Love is shown in how we speak to our kids. Oh, I know this is a hard one, but do we know the value and understand the power of words? Our tone of voice and the words we choose to let come out of our mouths can be swords used to destroy or honey used to calm and heal (Pr. 16:24) . The way we speak to our children is a big indicators of who we love more in that moment. Them or ourselves.
Right away our mind goes to money, stuff and experiences. We want them to have a nicely decorated room, cute clothes, fun toys and lots of life experiences like trips to the zoo, music lessons, dance recitals, gymnastics, sports of various kinds, pets that they don’t want to take care of and a plethora of healthy foods. But these are not the most important provisions our children need.

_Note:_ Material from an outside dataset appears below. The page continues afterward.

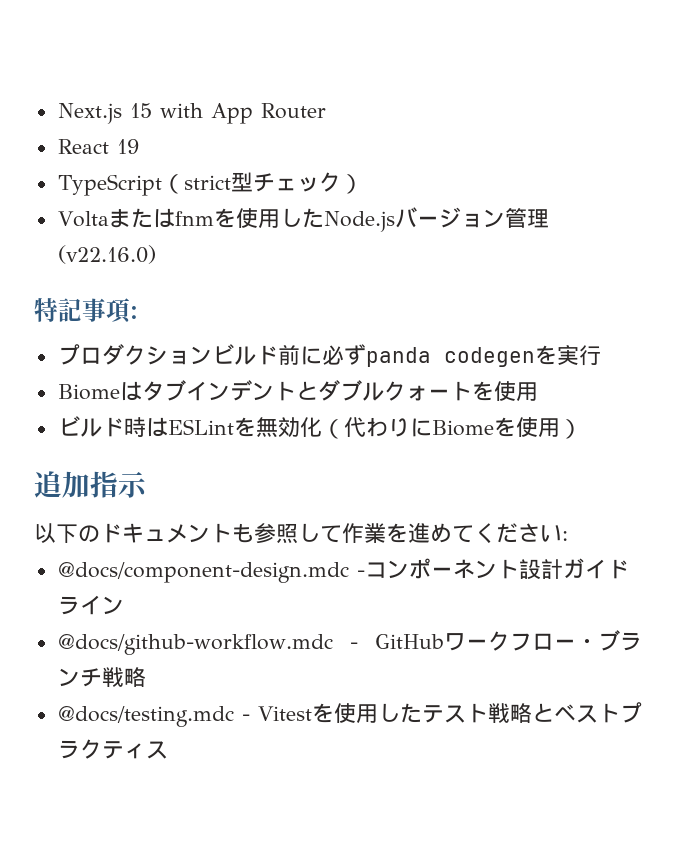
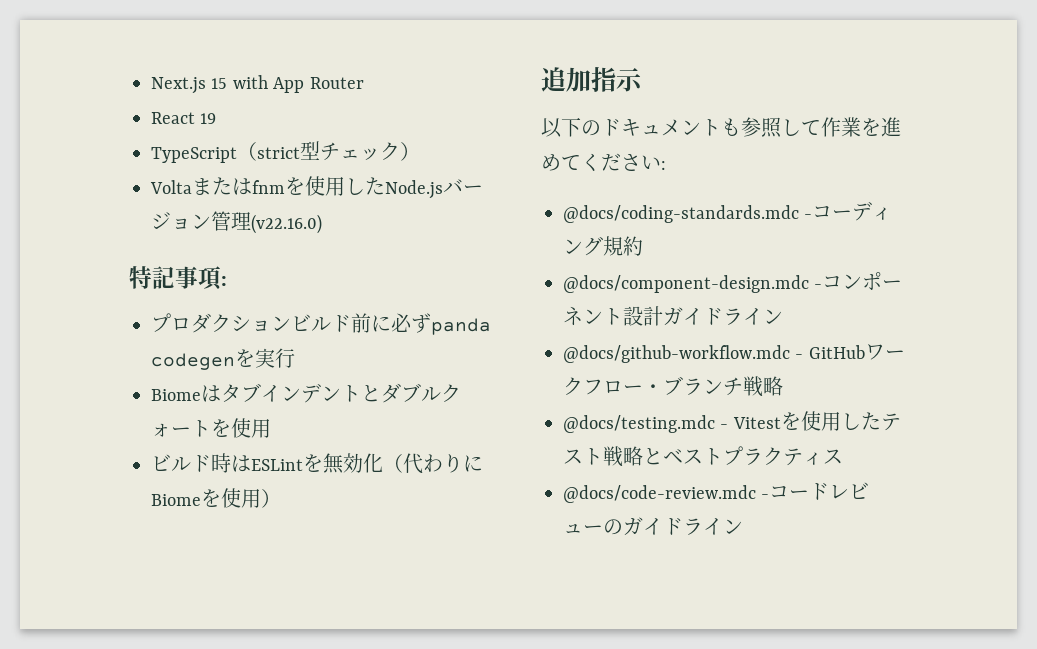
+ @docs/coding-standards.mdc -コーディング規約
+ @docs/code-review.mdc -コードレビューのガイドライン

More valuable and more beneficial than all of these things is the word of God. In it we find words that bring wisdom for this world and life for the world to come. You must be in the word regularly so that you can then teach those words to your children and help them see that their ultimate need is for a Savior, a Saviour who will provide them with everything they need for life and godliness.
I don’t mean that she clings to her children. As a mom we need to cling to our Redeemer. It is actually one of the biggest ways we can love our children. We mess up, all the time, our children see it and hopefully we do as well. This is why we need to cling to Jesus. He is our salvation, not just from hell, but also from ourselves and the messes we are capable of making.
We need to cling to Jesus in prayer. We should not go a day without asking God for wisdom and self-control as we parent our kids. We need to repent of our sins and our children need to see this.
We need to cling to Jesus for our growth in holiness. We do this by treasuring his word. God uses his word to change and grow us but this only happens as we read and study.
We need to cling to Jesus for our hope. He is our everything. He saves us from the wrath of God but he also saves us from our imperfect works and our sin. He was perfect for us, he died for our sins and he experienced the wrath of God for us. He helps us and he changes us, he comforts us and he teaches us.
We spend a lot of time trying to figure out what is best for our children. We spend hours researching and talking about healthy food options, whether or not to immunize and what kind of schooling to give our kids. We stress over nap times, nursing, manners and sugar and often seek our identity as a good mom in these things. While these are all important we treat them as if they are of ultimate importance when they aren’t.
Jesus is of ultimate importance. In him is where we must find our identity and to him we must point our children every day.